Type I Error Control and Interim Monitoring for Co-Primary Hypotheses Involving a Subgroup
Presented by Jiayi Hu
Masters Candidate in Biostatistics
Plan B Adviser: Lianne Siegel
The recent growth of immunoglobulin-based therapies has motivated clinical trials testing primary endpoints both in the overall cohort and in subgroups of patients, such as in patients without specific antibodies at baseline. Existing multiple testing methods in clinical trials often ignore the natural correlation between test statistics in such contexts, resulting in overly conservative type I error control.

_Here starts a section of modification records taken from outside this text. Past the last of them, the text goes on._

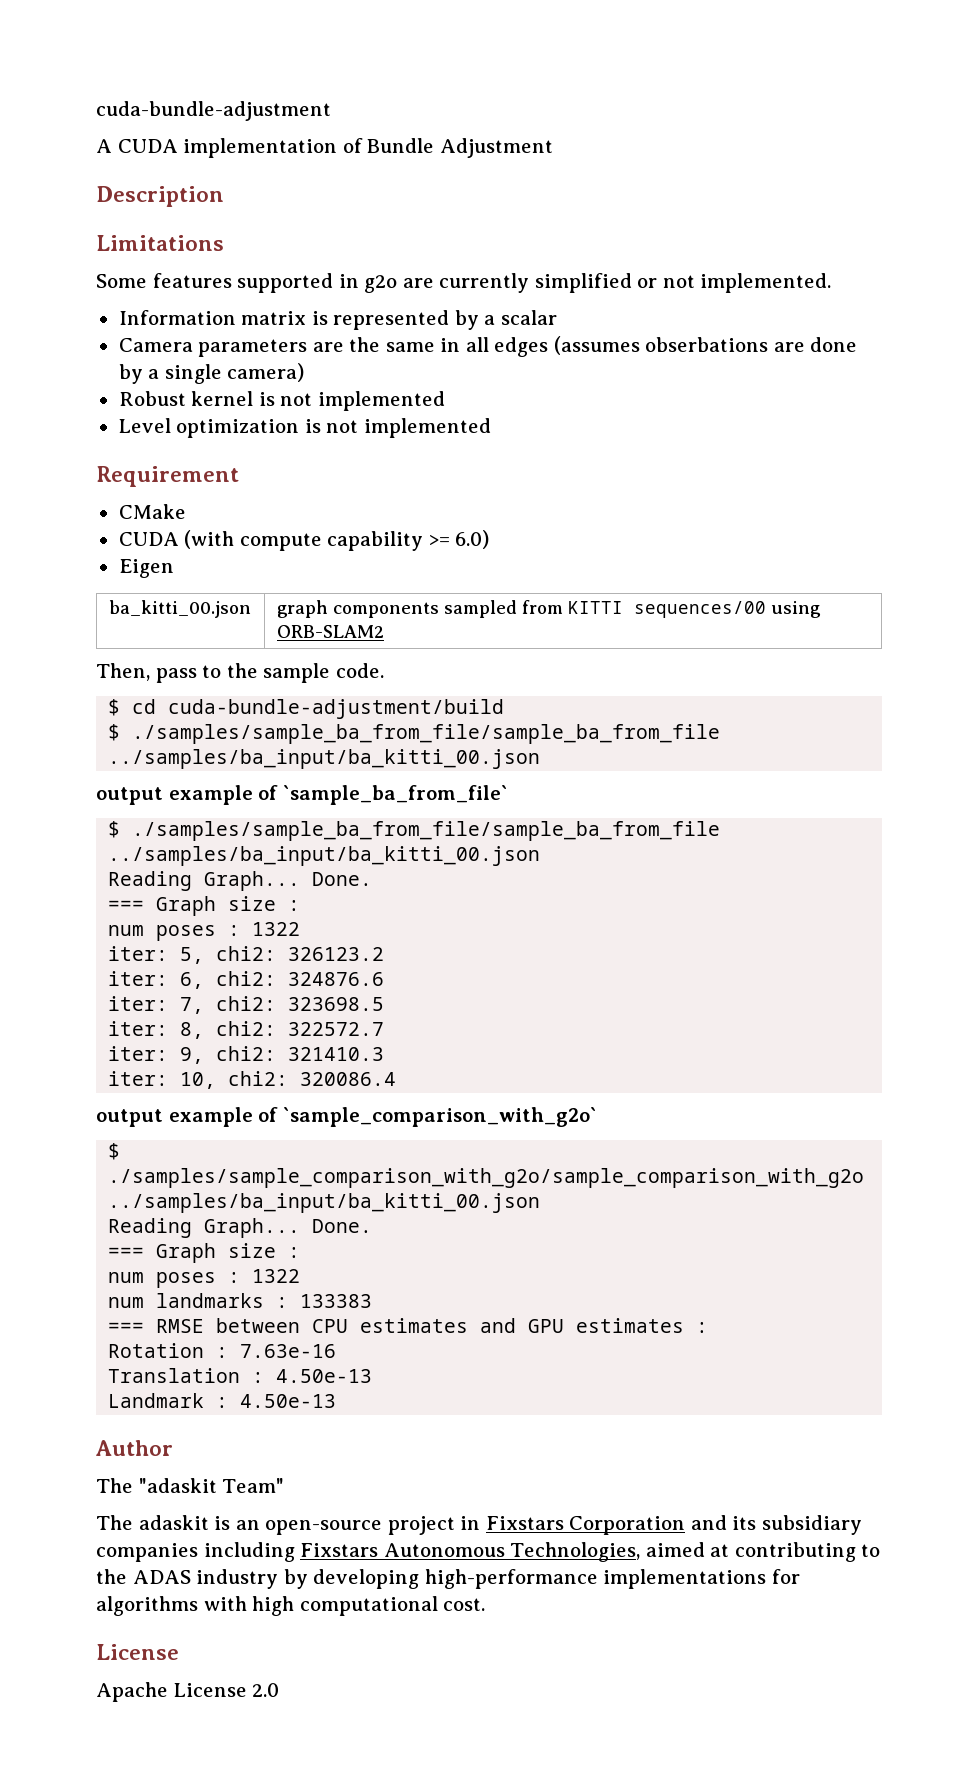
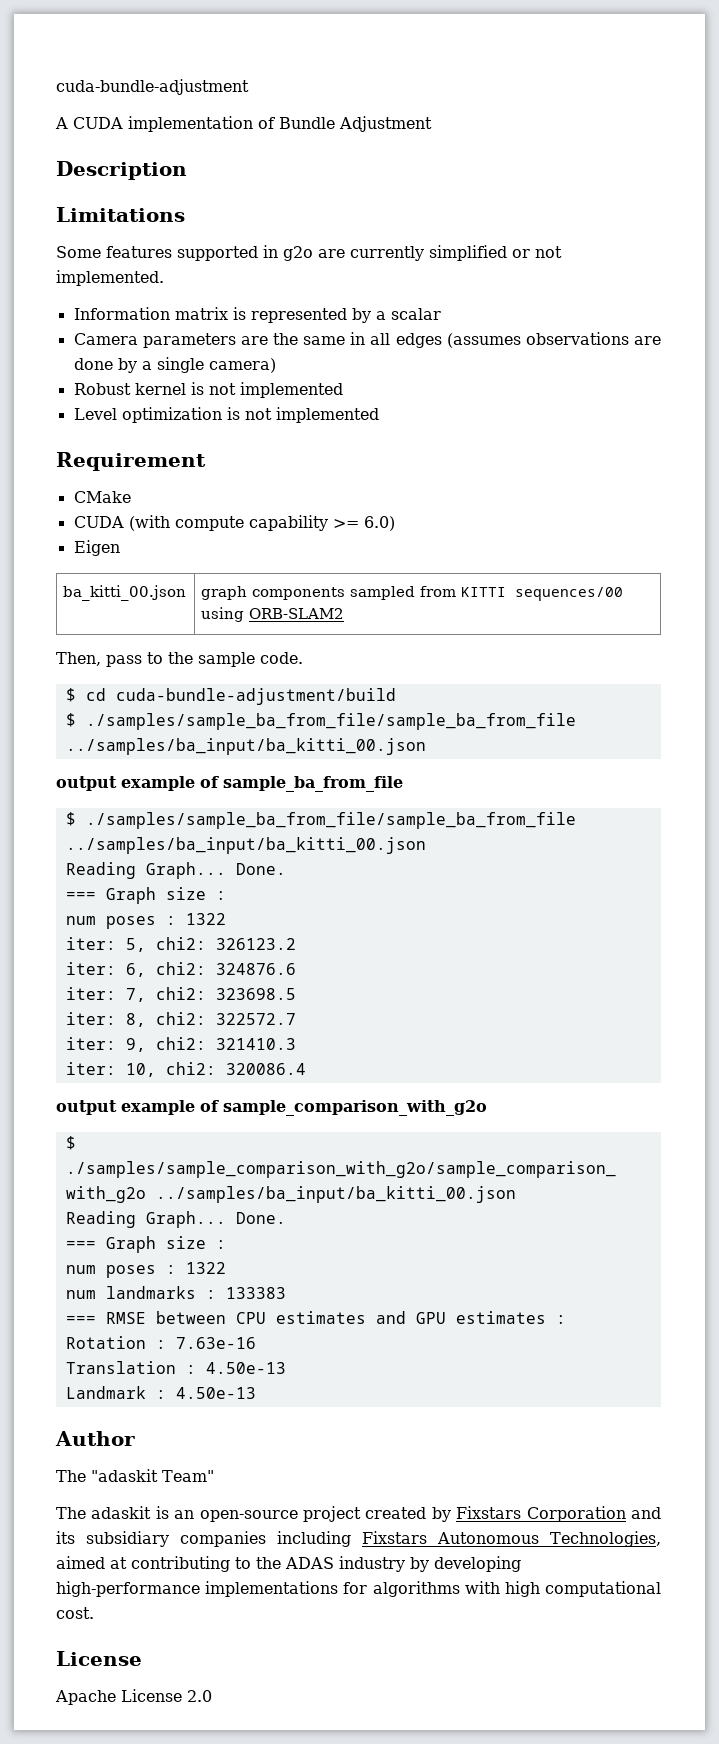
- Camera parameters are the same in all edges (assumes obserbations are done by a single camera)
+ Camera parameters are the same in all edges (assumes observations are done by a single camera)
- output example of `sample_ba_from_file`
+ output example of sample_ba_from_file
- output example of `sample_comparison_with_g2o`
+ output example of sample_comparison_with_g2o
- The adaskit is an open-source project in Fixstars Corporation and its subsidiary companies including Fixstars Autonomous Technologies, aimed at contributing to the ADAS industry by developing high-performance implementations for algorithms with high computational cost.
+ The adaskit is an open-source project created by Fixstars Corporation and its subsidiary companies including Fixstars Autonomous Technologies, aimed at contributing to the ADAS industry by developing high-performance implementations for algorithms with high computational cost.

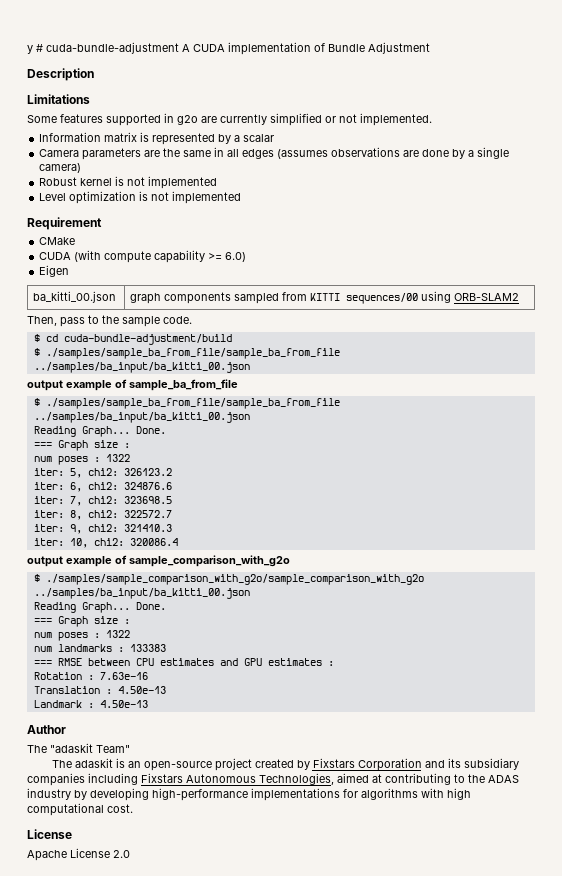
- cuda-bundle-adjustment
- A CUDA implementation of Bundle Adjustment
+ y # cuda-bundle-adjustment A CUDA implementation of Bundle Adjustment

Motivated by OTAC, an ongoing Phase III trial evaluating the effect of a single infusion of anti-COVID-19 hyperimmune intravenous immunoglobulin (hIVIG), in outpatient adults with recently diagnosed SARS-CoV-2 infection, in both the overall cohort and in the subgroup of participants who had not received monoclonal antibodies or antiviral treatments, we propose a method termed the “correlation correction” to control the type I error at a predetermined rate while taking the estimated correlation into account, thus increasing efficiency. A closed form for the estimated correlation between test statistics is provided assuming maximum likelihood estimation. We evaluated this method through extensive simulation studies. Our findings indicate that the proposed method controls the type I error at the desired rate, improves power, and reduces the expected sample size compared to a Bonferroni correction.